Church Finance Director Sentenced to Over 4 Years for Embezzling $261,000 | USAO-NDTX


A Christ the King finance official who embezzled more than a quarter of a million dollars from the church was sentenced today to more than four years in federal prison, U.S. Attorney for the Northern District of Texas, Chad E. Meacham.

Former employee of Christ the King Cathedral Church in Lubbock, Nathan Allen Webb, 43, pleaded guilty in February to wire fraud. He was sentenced Thursday to 51 months in federal prison by U.S. District Judge James Wesley Hendrix, who ordered him to pay $261,440.20 in restitution.

According to the plea documents, Mr.
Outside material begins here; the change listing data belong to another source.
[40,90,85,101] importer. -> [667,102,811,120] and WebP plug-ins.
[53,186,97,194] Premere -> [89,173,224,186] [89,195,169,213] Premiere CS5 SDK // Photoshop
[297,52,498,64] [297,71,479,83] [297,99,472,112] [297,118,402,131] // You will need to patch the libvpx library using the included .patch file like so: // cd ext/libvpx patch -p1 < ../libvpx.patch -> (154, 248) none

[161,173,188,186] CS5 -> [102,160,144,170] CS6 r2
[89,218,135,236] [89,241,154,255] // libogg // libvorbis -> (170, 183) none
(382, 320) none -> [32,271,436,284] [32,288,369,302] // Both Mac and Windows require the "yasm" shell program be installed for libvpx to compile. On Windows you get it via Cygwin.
Webb – the only church employee with access to the church’s PayPal and Venmo accounts – admitted to transferring $261,440.20 in donations from parishioners from the church to himself. using these platforms. In 18 months, he made more than 230 unauthorized transfers. He then altered church bank statements to show PayPal and Venmo debits as credits, thereby hiding his criminal activity from the church’s finance committee and the diocese.

On February 23, 2021, Mr. Webb traveled to Colombia, South America, taking a church laptop with him. While in Colombia on March 2, he transferred $2,914.07 from the Church’s PayPal account to his personal PayPal account and then to his bank account. The church discovered his fraud and confronted him the next day.

During his sentencing hearing, prosecutors told the judge that following the confrontation, Mr. Webb remained in Colombia, ultimately overstaying his visa. The Colombian government ordered him to leave the country, so he bought a ticket from Cartagena to Fort Lauderdale, where he knew FBI agents would be waiting for him. Instead of boarding the flight, however, he traveled more than 500 miles inland to Pereira. Colombian officials located and detained him; they continued to detain him on the basis of an Interpol Red Notice until the US government negotiated his release and returned him to Texas.

Given Mr. Webb’s calculated plot to evade law enforcement, the judge agreed that an enhancement to obstruction of justice was appropriate.

The Dallas Field Office of the Federal Bureau of Investigation conducted the investigation with substantial assistance from FBI agents stationed in Colombia. Assistant United States Attorney Ann Howey prosecuted the case.